Ezekiel 47: A secret spring, flowing from the holy place, sends fresh waters eastward, and Ezekiel is taken outside to see the growing stream. Since the eastern gate of the temple is forever locked and the southern gate lies in the area of the flooding water, he exits the temple by the north gate. The river deepens as it goes along through the Judean desert until it reaches the Dead Sea (verse 8). This stagnant pool is refreshed by the new living water flowing from the temple, so that fish can live in it and trees grow on its banks.

This is the living water of which Jesus speaks to the Samaritan woman in John 4. This is the stream of Genesis 2:10-14 and Revelation 22:1-2. It is the living water of Pentecost. This living stream, flowing from God’s glory in the temple, is the life-giving water of Baptism.

The rest of this chapter (verses 13-23) contains a detailed geographical outline of the Promised Land, which prepares for the distribution among the twelve tribes in the next chapter.

One observes in this section (verse 22) an attitude toward non-Israelites far more positive than the attitude in the Books of Ezra and Nehemiah, which narrate Israel’s actual return to the Promised Land.

May 13

Joel 1:13-20: We know rather little about this prophet. Except for the opening
verse of his book, the prophet is never otherwise mentioned in the rest of the Old Testament, even though twelve other biblical characters bear the same name. Unlike almost all of the other biblical prophets, no editorial care was taken to give an appropriate context and indication of dates to his prophetic words. Thus, the proper placing of Joel in his own historical setting is unusually difficult. His words tend, therefore, to take on a certain indefinite and even timeless character uncommon in biblical literature.

As we see in today’s reading, the context of Joel’s prophecy was some extraordinary visitation of locusts, in which the harvest of an entire season was destroyed, endangering the people’s survival during the following winter. The whole population was facing famine. Joel’s response to the situation may be summarized like this: “You think you are having a rough time now? Just wait. The present disaster is only a warm-up exercise for the Lord’s Day, the time of His visitation in judgment. For those who refuse to repent, far worse things
lie in store.”

Joel’s prophecies present the reader, therefore, with a sustained call
to repentance, fasting, and prayer, which is why Joel 2:12–19, the
prophet’s summons to “sanctify a fast,” has for centuries been read in
the West on Ash Wednesday, the beginning of the Lenten observance.
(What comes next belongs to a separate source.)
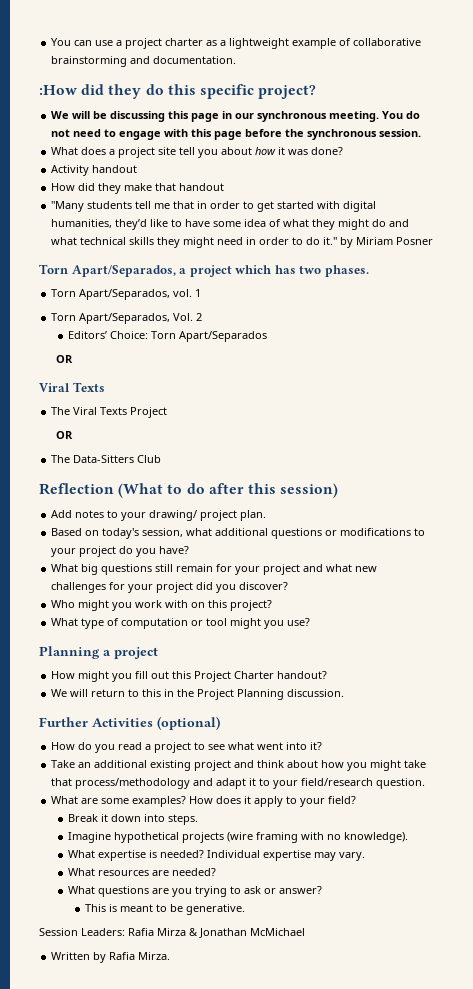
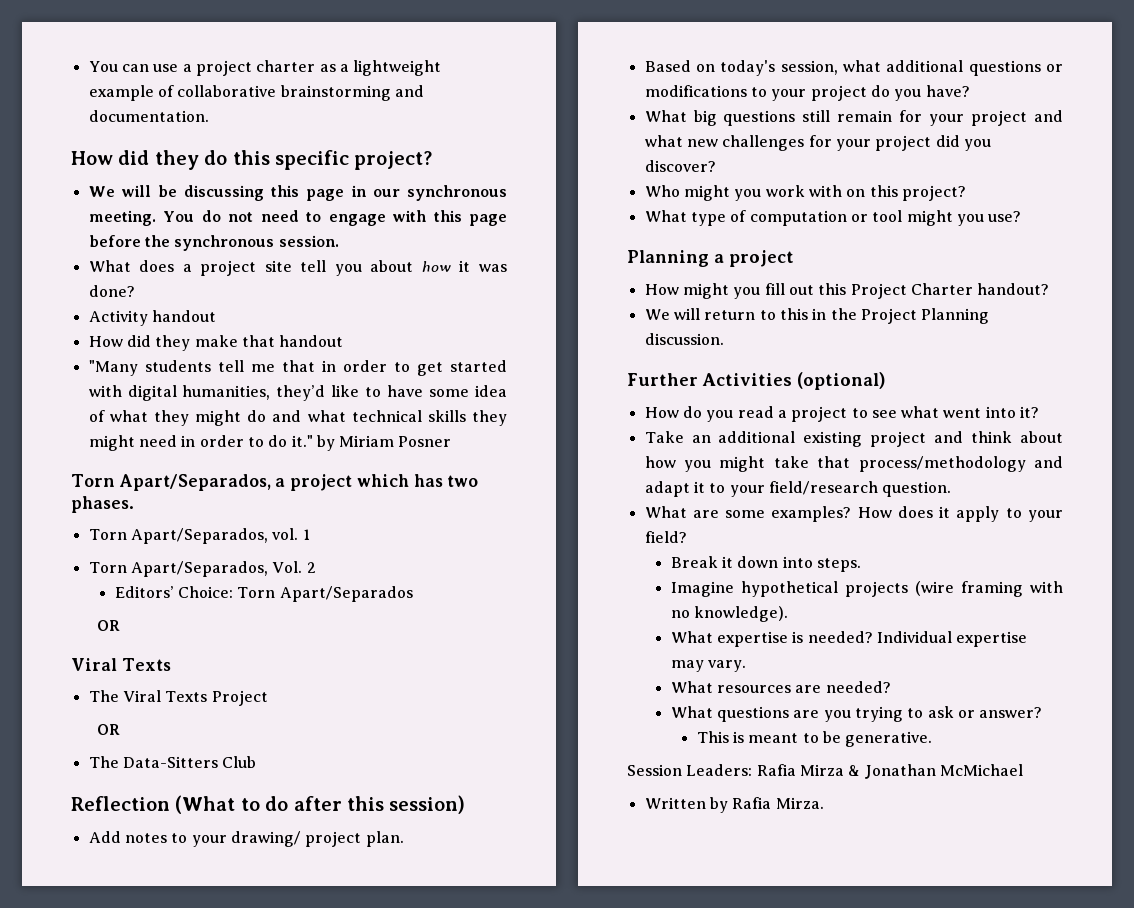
[39,85,77,95] :How -> [71,151,113,165] How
Ezekiel 48: This highly schematic distribution of the Holy Land (into long narrow strips running east/west) is marked by several features: First, it is based on the disposition of the temple and adjoining areas as described in Chapter 45. Second, it is completely theoretical, inasmuch as the majority of the twelve tribes of Israel no longer existed as such; most of the ten tribes deported by the Assyrians in 722 had long been assimilated into the peoples of Mesopotamia. Third, the division of the land differs very significantly from the ancient division from the time of Joshua. If the tribes of Gad and Zebulon had somehow managed to return, they would have been very surprised to find themselves living in the Negev Desert (verses 26-27) instead of the fertile fields of Galilee!

In short, there are considerable difficulties attendant on interpreting this chapter of Ezekiel as a literal description of Israel’s return to the Holy Land in 538. Like the mystical waters of the previous chapter, this geographical disposition should be interpreted in the light of New Testament ecclesiology, the twelve tribes representing the whole people of God, which is the Church of Jesus Christ.

These twelve tribes will each be honored with a gate entering the new Jerusalem (48:30-35; cf. Revelation 21:12). Instead of Yerushalaim (Jerusalem), the city will be called Adonaishammah (“the Lord is there”). This is a prophecy of God’s New Testament Church, on which the Holy Spirit descended at Pentecost.